First Emily, Linda (my wife) and I pulled into the visitor parking lot. Now each parking space has an electronic sign. We found our space and the sign read “Welcome Emily Greshes.” Remember, it’s those small unique touches that people remember.
Next we walked into the admissions building where up on the wall was another electronic sign welcoming all the students who were there for the 2PM tour. Each student was greeted by a separate admissions counselor. Pretty amazing since there were about 10 to 15 students there for tours. She briefed us on the university, told us what would happen on the tour, answered our questions and then turned us over to our tour guide. Our tour guide took us around campus in a golf cart, with two other students and their parents.
What we saw was amazing…
The grounds were perfectly groomed with beautiful flowers everywhere.
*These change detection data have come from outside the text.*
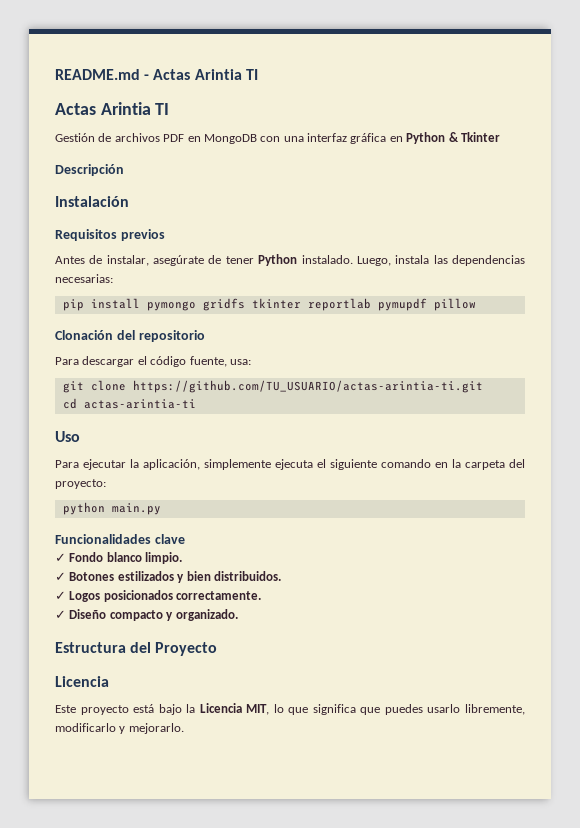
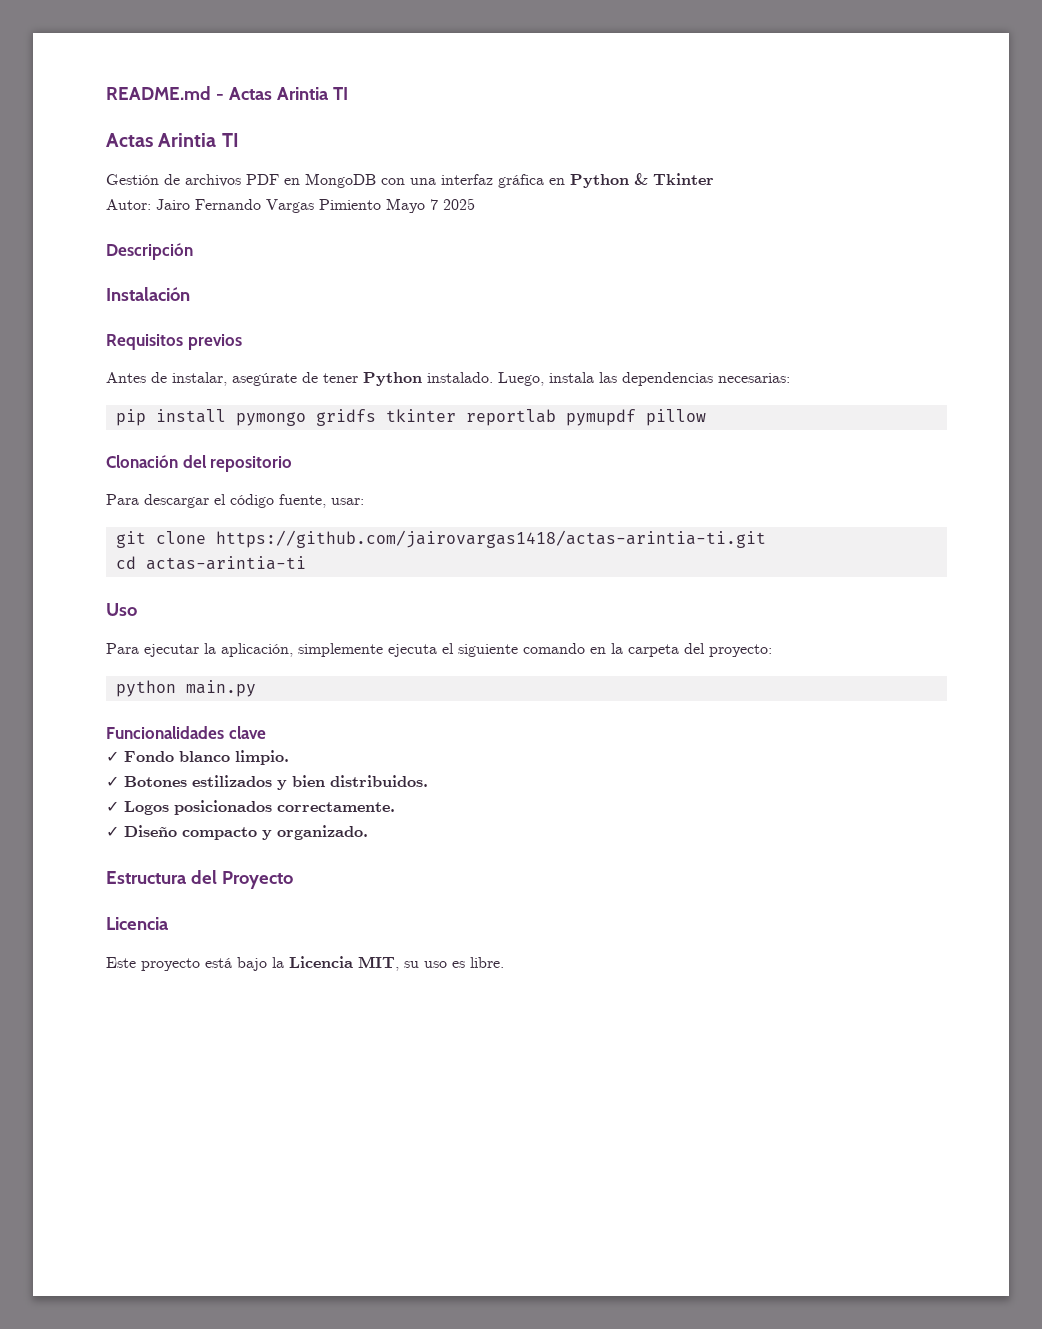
+ Autor: Jairo Fernando Vargas Pimiento Mayo 7 2025
- Para descargar el código fuente, usa:
+ Para descargar el código fuente, usar:
- git clone https://github.com/TU_USUARIO/actas-arintia-ti.git
+ git clone https://github.com/jairovargas1418/actas-arintia-ti.git
- Este proyecto está bajo la Licencia MIT, lo que significa que puedes usarlo libremente, modificarlo y mejorarlo.
+ Este proyecto está bajo la Licencia MIT, su uso es libre.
While the university is 80 years old, there isn’t a single building (dorms included) that isn’t either brand new or completely renovated.
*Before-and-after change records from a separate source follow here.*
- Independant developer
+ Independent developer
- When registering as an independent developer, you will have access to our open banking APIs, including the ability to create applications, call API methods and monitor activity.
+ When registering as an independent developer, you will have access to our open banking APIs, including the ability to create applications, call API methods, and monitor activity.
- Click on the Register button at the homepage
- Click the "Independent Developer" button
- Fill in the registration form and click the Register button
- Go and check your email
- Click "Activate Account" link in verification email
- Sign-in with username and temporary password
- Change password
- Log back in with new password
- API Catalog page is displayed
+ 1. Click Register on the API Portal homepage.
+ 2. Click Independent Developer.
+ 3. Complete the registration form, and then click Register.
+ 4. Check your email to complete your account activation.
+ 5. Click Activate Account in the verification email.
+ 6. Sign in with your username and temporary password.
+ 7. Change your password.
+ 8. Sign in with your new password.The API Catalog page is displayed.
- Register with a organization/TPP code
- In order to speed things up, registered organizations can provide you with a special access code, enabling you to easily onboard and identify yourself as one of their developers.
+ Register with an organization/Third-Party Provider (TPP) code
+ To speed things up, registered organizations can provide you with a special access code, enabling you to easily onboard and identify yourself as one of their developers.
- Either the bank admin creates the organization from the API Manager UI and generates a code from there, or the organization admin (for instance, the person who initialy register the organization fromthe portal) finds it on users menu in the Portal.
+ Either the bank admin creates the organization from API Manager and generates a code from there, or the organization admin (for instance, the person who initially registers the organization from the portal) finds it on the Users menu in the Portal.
Class sizes are no more than 20 students per class. The entire campus is wireless. The new School of Business building was designed to be exactly like the Harvard School of Business. The dorms look like hotels. A freshman girls dorm had two, three and four bedroom apartments with a kitchen, dining area, common area and bathroom. The bedrooms were singles and each apartment accommodated 2 people per bathroom. The dorms had lounges on each floor with flat-screen televisions, leather recliners and games like foosball.
Now for more of those unique small touches…
In today’s crazy world, I’m sure many of you (like me) worry about security on campus, especially those of you with daughters. At High Point U, the campus police are right in the middle of campus next to the Student Union. If you get back to campus late one night and can’t find a parking spot near your dorm all you need to do is drive over to the campus police; they will take your keys; valet park your car for free and shuttle you to your dorm.
There is an ice cream truck that drives around campus dispensing free ice cream. We met the driver: he’s the Student Body President! They’re lucky my son Michael doesn’t go to school there or that truck would be out of business. There are also outdoor kiosks on campus that will dispense hot coffee, hot chocolate, and breakfast snacks for FREE to any student who is rushing to class and didn’t have time for breakfast.
The new Student Union has an outdoor pool with a hot tub (Emily was sold). Since High Point is the furniture capital there are leather recliners all over campus. Linda was so impressed she asked Dr. Qubein if she could apply for admission.
Needless to say, enrollment is soaring and better yet, so is retention. And just in case you’re wondering, and I’m sure you are, the price represents one of the best values in America for a private school.
It’s amazing what an organization can do when everyone is on the same page and is committed to the same thing! If it can be done in the stodgy, resistant-to-change halls of academia, it can be done anywhere.